::: Data to use :::

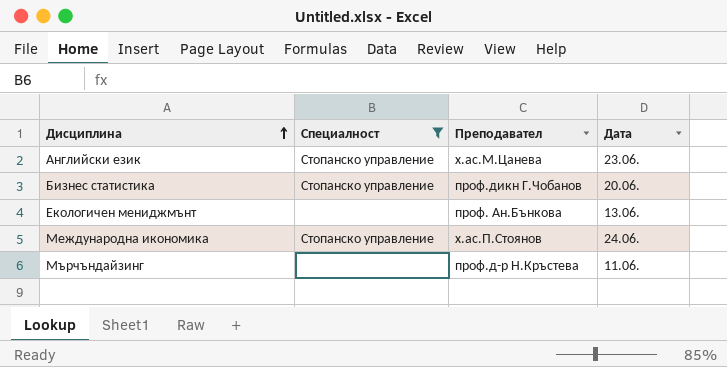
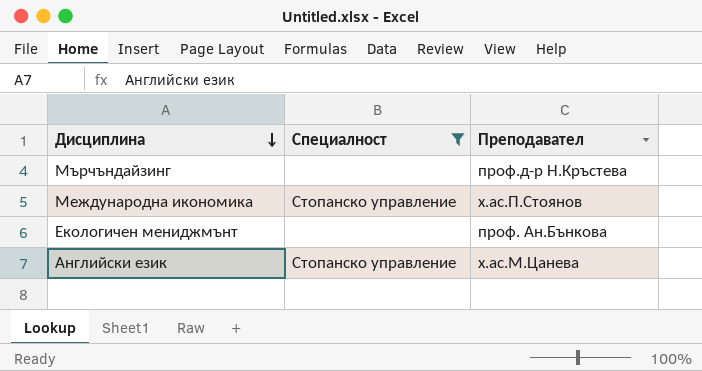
row order: Дисциплина ascending -> Дисциплина descending
column Дата | position: 4 -> none
row Бизнес статистика: Стопанско управление | проф.дикн Г.Чобанов | 20.06. -> none

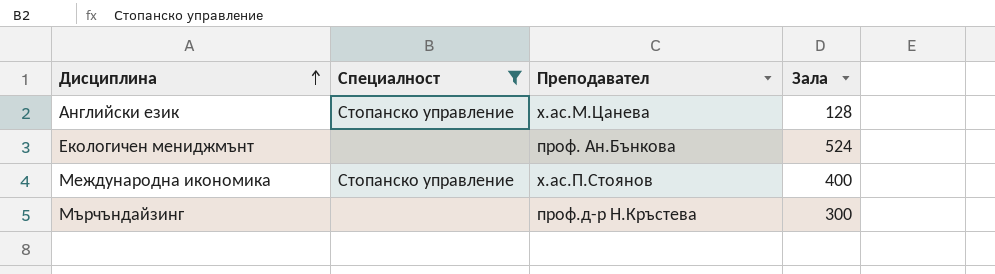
row order: Дисциплина descending -> Дисциплина ascending
column Зала | position: none -> 4

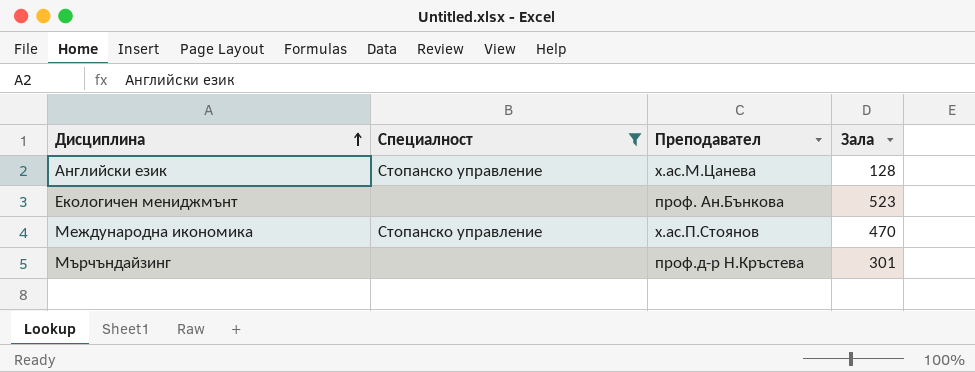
Екологичен мениджмънт | Зала: 524 -> 523
Международна икономика | Зала: 400 -> 470
Мърчъндайзинг | Зала: 300 -> 301

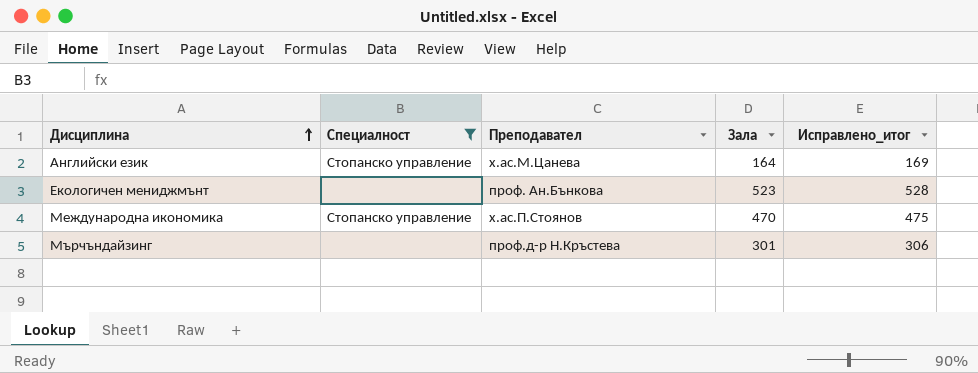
column Исправлено_итог | formula: none -> [Зала] + 5
Английски език | Зала: 128 -> 164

:::

▶ [Task instructions]: Return each line above exactly; any pictures are to be skipped.

▶ [Answer space]:
row order: Дисциплина ascending -> Дисциплина descending
column Дата | position: 4 -> none
row Бизнес статистика: Стопанско управление | проф.дикн Г.Чобанов | 20.06. -> none

row order: Дисциплина descending -> Дисциплина ascending
column Зала | position: none -> 4

Екологичен мениджмънт | Зала: 524 -> 523
Международна икономика | Зала: 400 -> 470
Мърчъндайзинг | Зала: 300 -> 301

column Исправлено_итог | formula: none -> [Зала] + 5
Английски език | Зала: 128 -> 164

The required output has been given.